◆ Exercise ◆
From the entries below, write out exactly the lines between the line holding "[64,436,140,453] providers. ->" and the line holding "[519,860,575,874] A003 : ->", inclusive, excluding any pictures.

◆ Material for the task ◆

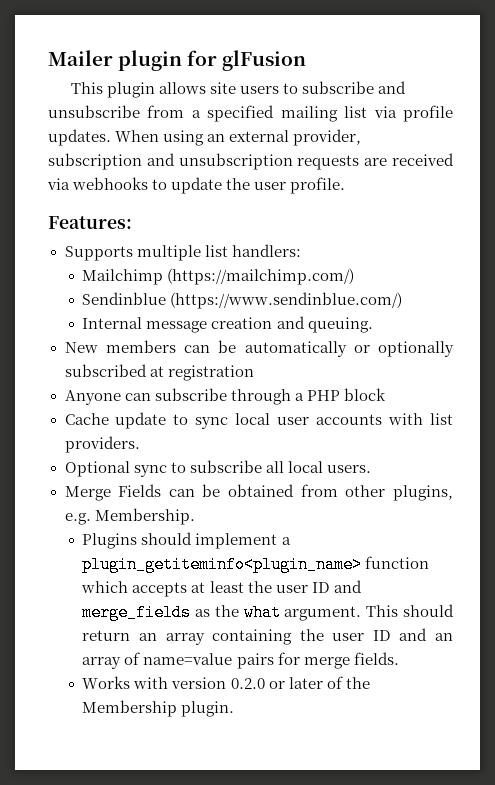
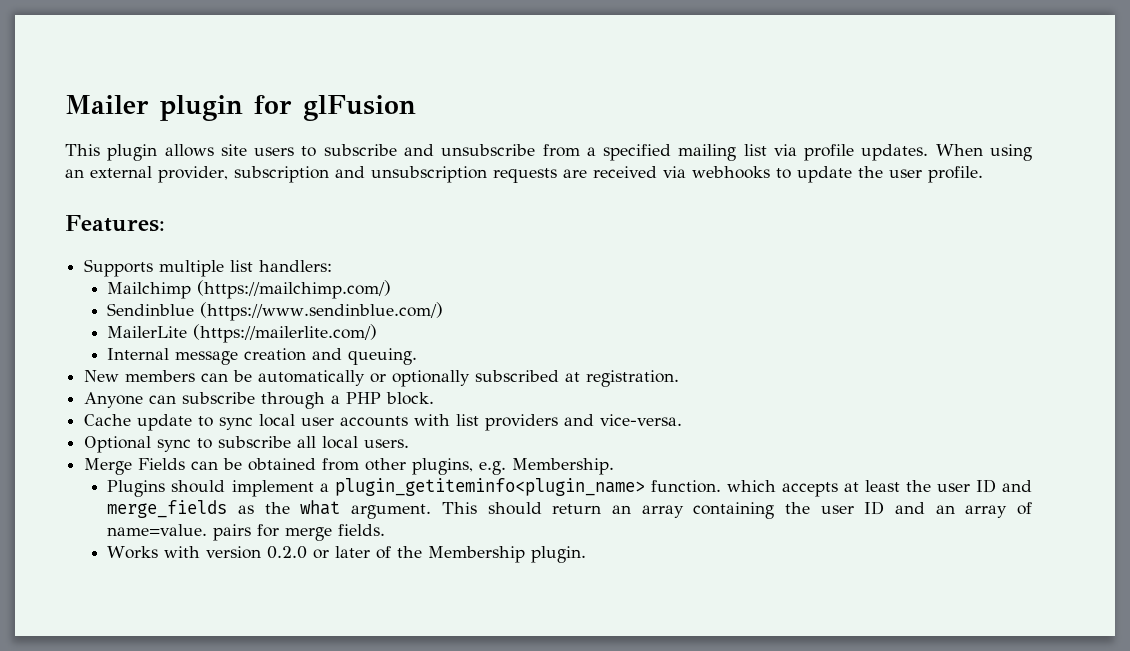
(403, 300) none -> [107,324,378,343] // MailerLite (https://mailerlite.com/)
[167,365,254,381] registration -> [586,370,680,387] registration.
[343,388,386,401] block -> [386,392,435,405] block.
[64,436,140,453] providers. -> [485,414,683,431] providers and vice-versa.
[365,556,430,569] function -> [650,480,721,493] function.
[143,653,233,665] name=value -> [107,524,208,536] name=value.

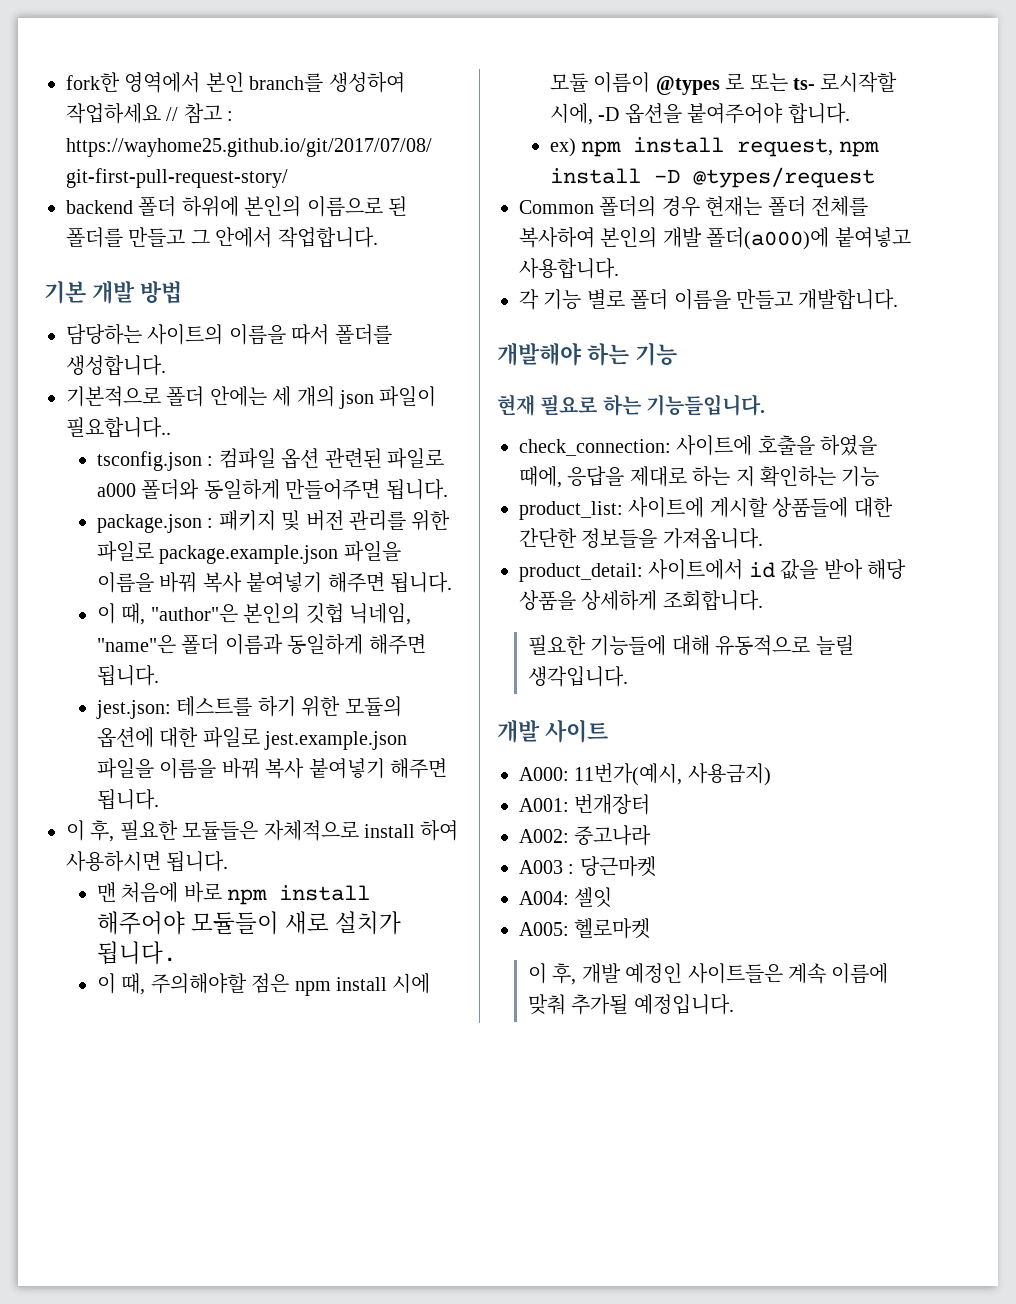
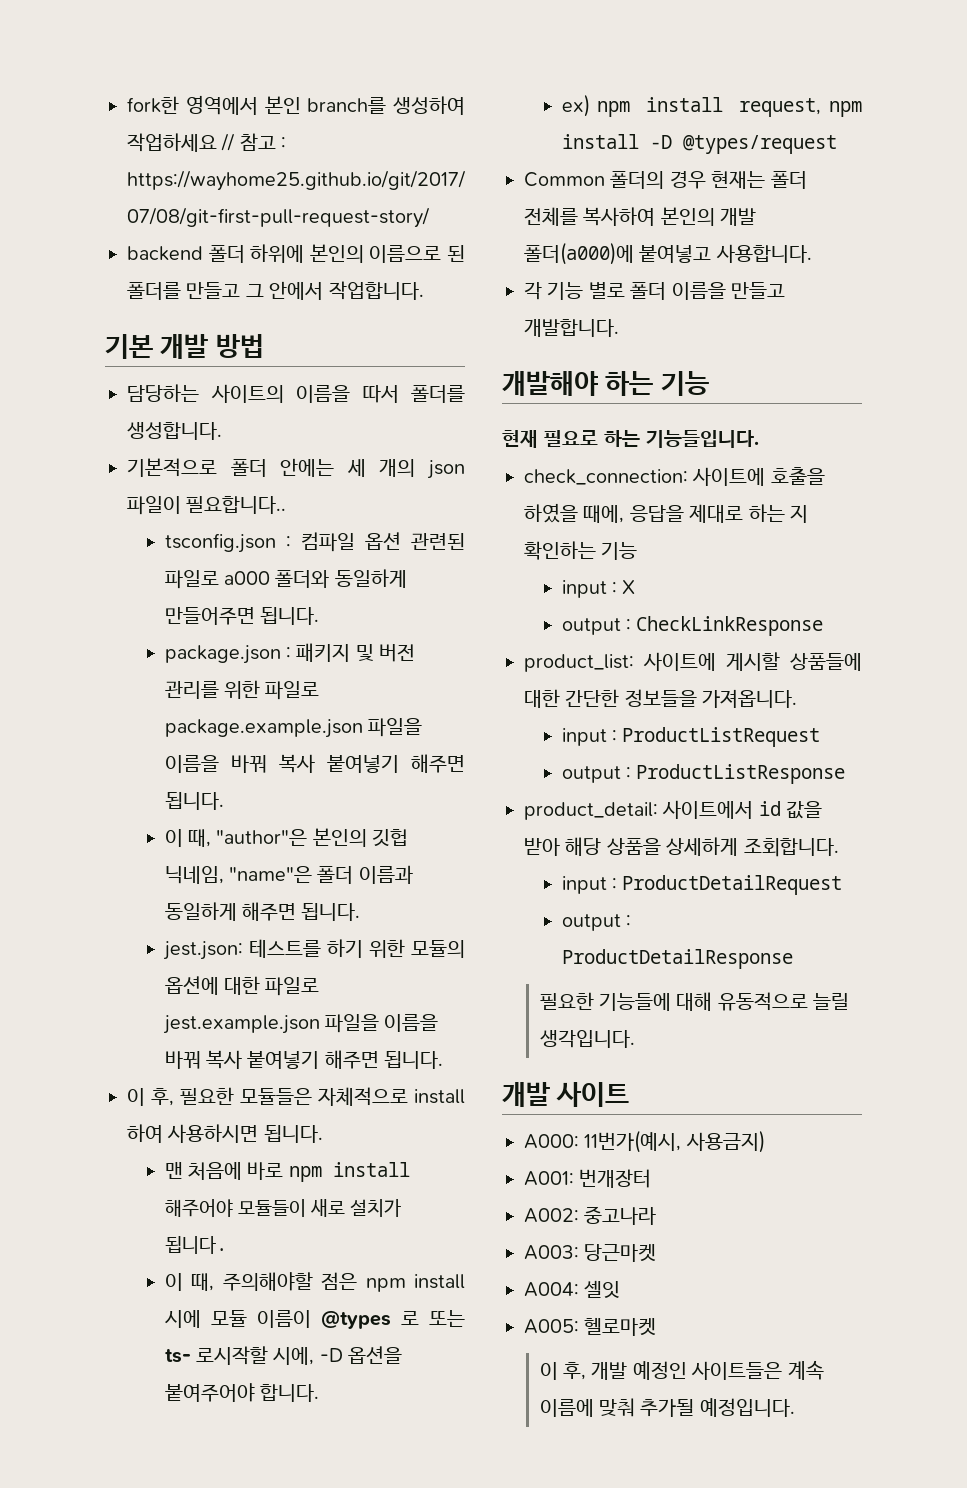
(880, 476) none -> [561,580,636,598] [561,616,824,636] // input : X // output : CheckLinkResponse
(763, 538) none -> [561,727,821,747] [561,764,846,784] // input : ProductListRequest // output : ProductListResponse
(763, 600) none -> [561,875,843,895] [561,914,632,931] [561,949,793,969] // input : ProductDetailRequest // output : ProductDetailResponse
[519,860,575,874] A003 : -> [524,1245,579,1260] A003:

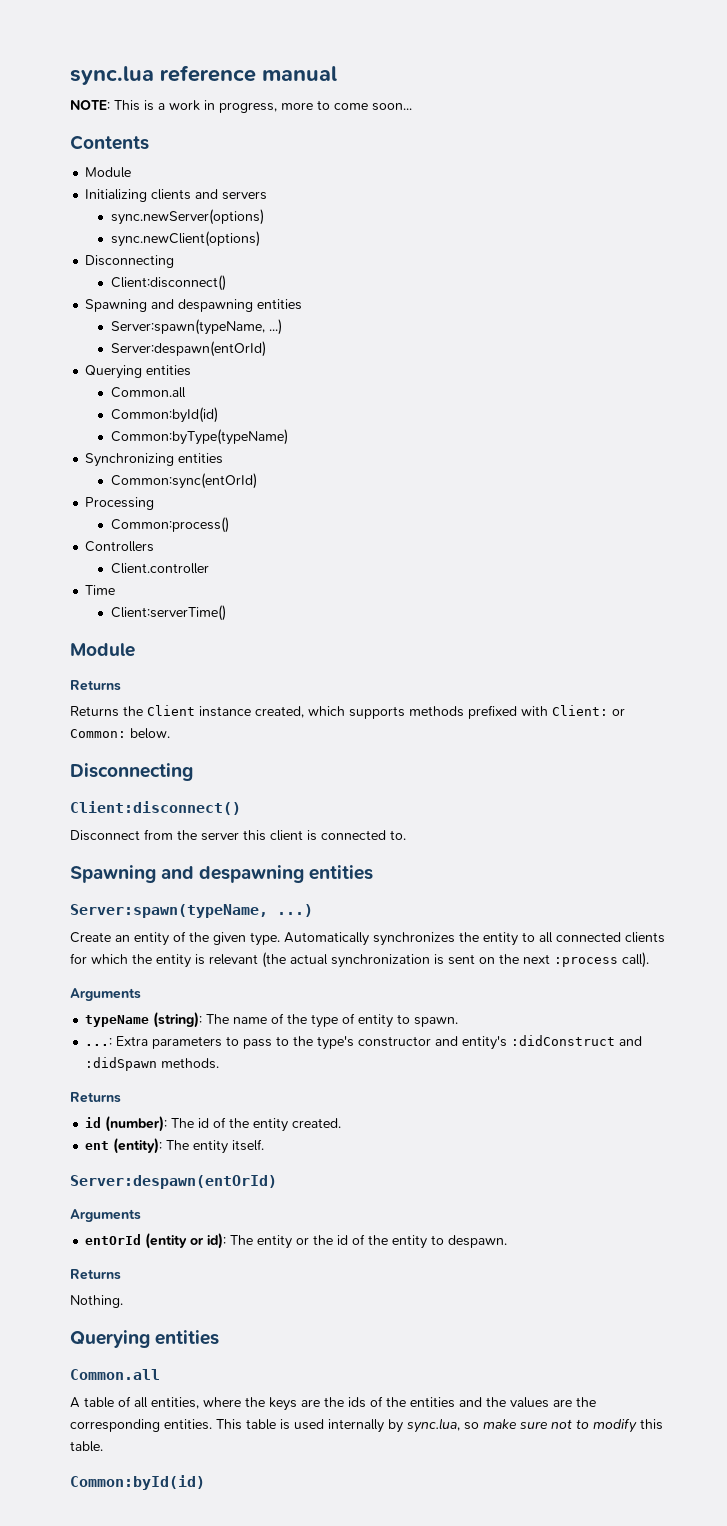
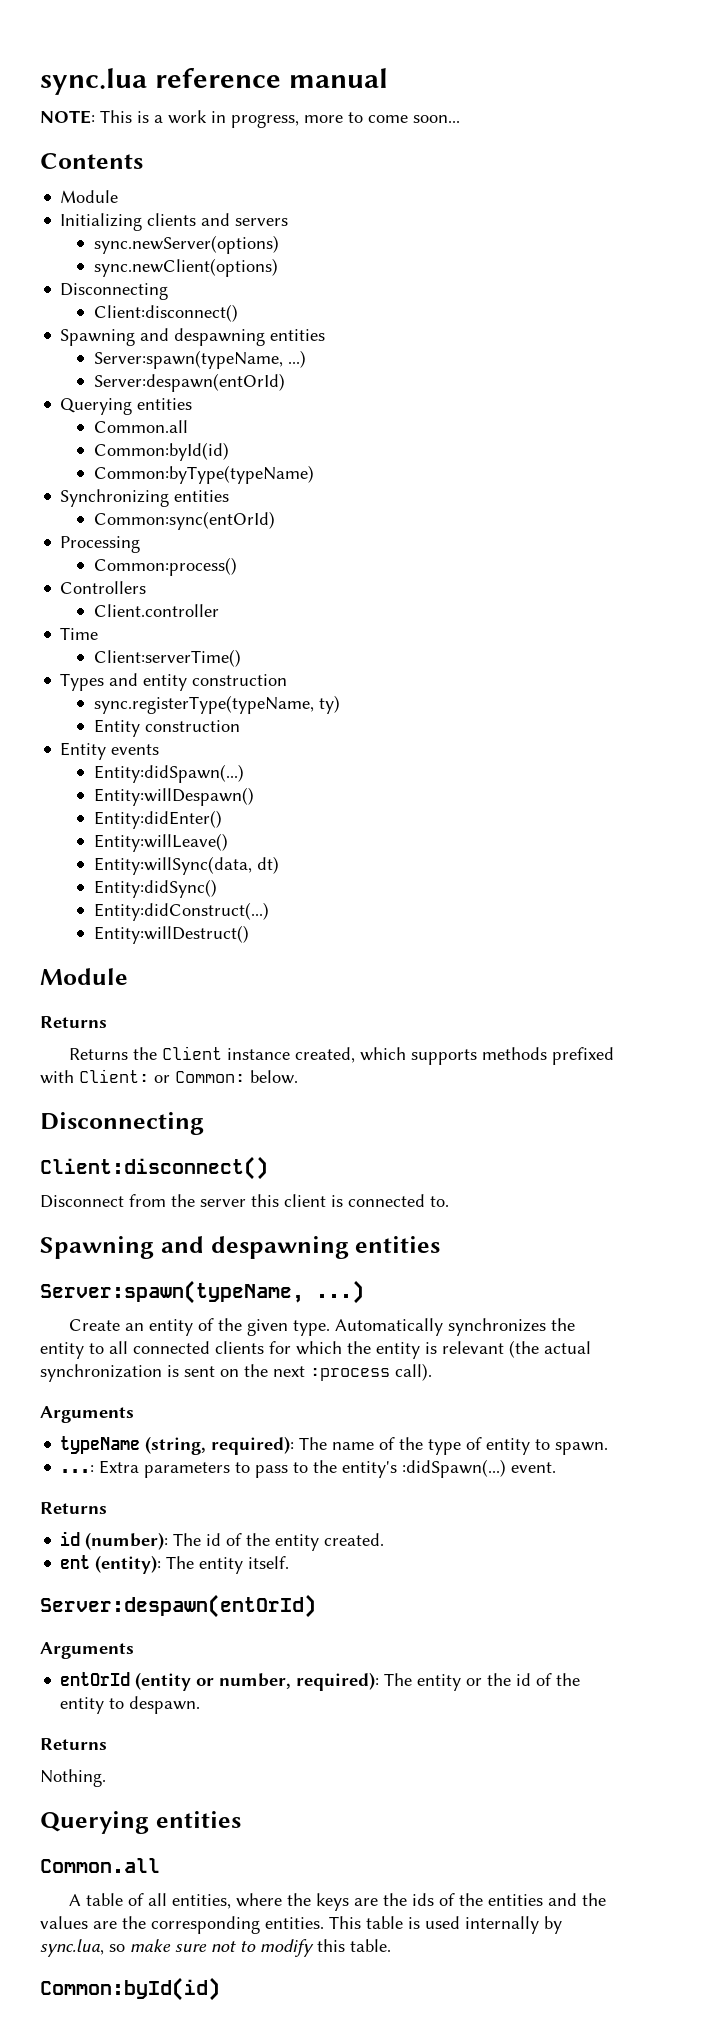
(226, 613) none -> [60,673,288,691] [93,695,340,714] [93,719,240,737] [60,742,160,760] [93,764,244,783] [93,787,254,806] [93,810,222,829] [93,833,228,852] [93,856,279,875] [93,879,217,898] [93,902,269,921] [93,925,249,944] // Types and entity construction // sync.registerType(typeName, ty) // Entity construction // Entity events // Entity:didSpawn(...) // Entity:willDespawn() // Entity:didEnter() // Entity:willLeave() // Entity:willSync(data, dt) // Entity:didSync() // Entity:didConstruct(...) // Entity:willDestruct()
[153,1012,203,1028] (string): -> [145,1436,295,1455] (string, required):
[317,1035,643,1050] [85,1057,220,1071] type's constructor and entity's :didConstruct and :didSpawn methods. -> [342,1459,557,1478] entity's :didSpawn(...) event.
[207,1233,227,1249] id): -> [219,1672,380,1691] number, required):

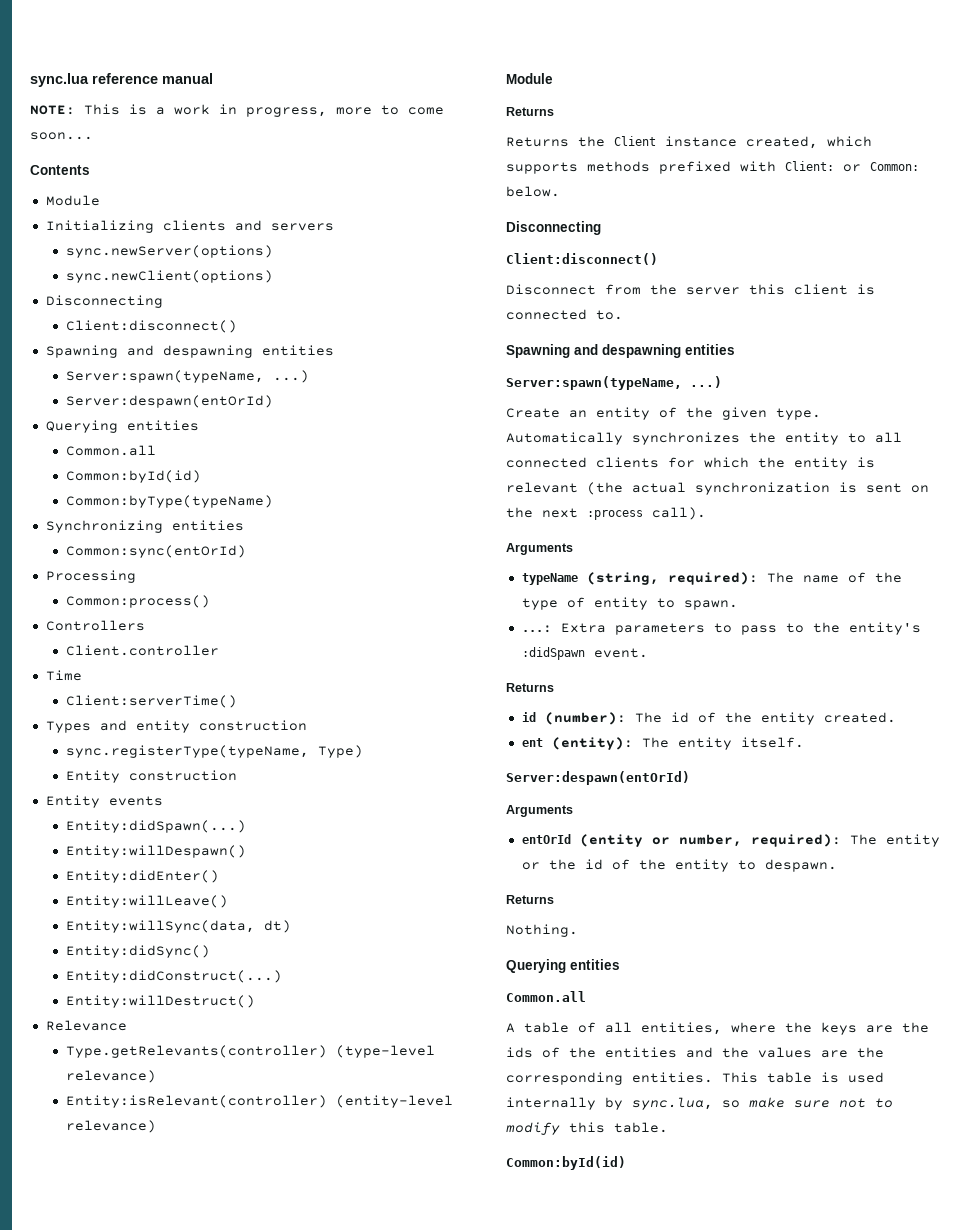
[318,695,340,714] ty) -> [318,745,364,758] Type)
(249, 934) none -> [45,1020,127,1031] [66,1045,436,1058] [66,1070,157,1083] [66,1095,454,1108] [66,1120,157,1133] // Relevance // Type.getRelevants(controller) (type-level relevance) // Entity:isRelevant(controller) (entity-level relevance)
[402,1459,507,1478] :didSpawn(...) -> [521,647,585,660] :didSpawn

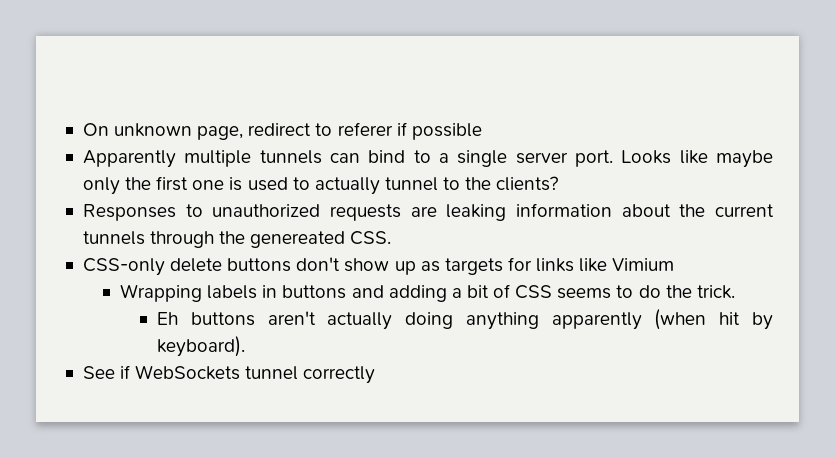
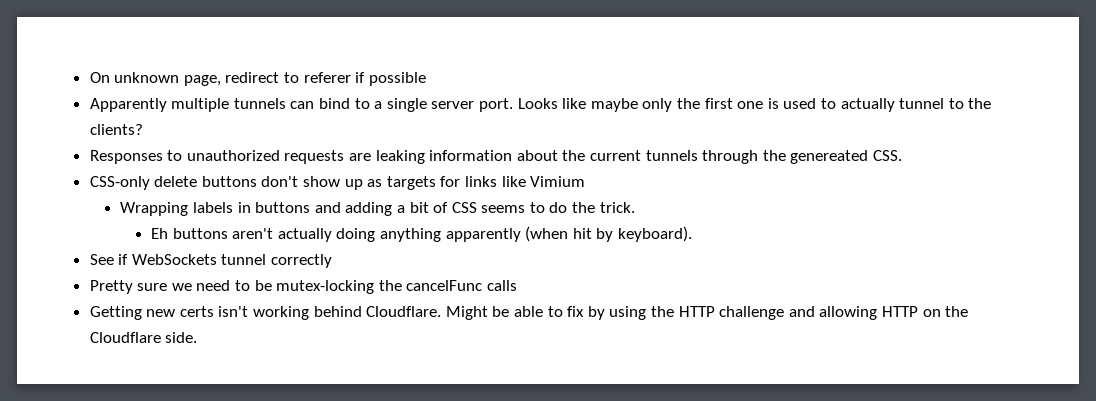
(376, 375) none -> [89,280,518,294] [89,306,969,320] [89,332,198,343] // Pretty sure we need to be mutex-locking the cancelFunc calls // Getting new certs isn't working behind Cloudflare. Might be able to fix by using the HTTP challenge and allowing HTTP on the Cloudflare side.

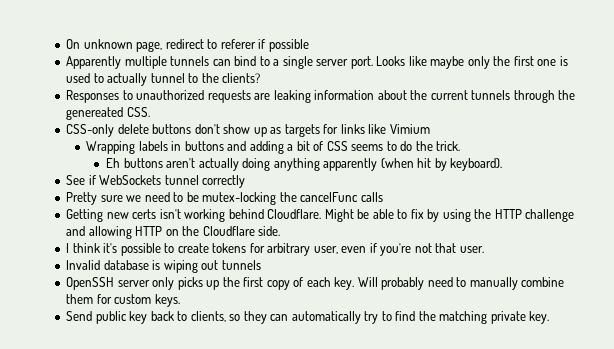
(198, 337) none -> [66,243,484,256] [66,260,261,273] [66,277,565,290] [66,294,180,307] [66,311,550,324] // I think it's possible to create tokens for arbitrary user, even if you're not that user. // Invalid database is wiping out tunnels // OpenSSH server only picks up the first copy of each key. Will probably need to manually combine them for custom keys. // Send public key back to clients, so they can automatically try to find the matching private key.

◆ Answer area ◆
[64,436,140,453] providers. -> [485,414,683,431] providers and vice-versa.
[365,556,430,569] function -> [650,480,721,493] function.
[143,653,233,665] name=value -> [107,524,208,536] name=value.

(880, 476) none -> [561,580,636,598] [561,616,824,636] // input : X // output : CheckLinkResponse
(763, 538) none -> [561,727,821,747] [561,764,846,784] // input : ProductListRequest // output : ProductListResponse
(763, 600) none -> [561,875,843,895] [561,914,632,931] [561,949,793,969] // input : ProductDetailRequest // output : ProductDetailResponse
[519,860,575,874] A003 : -> [524,1245,579,1260] A003:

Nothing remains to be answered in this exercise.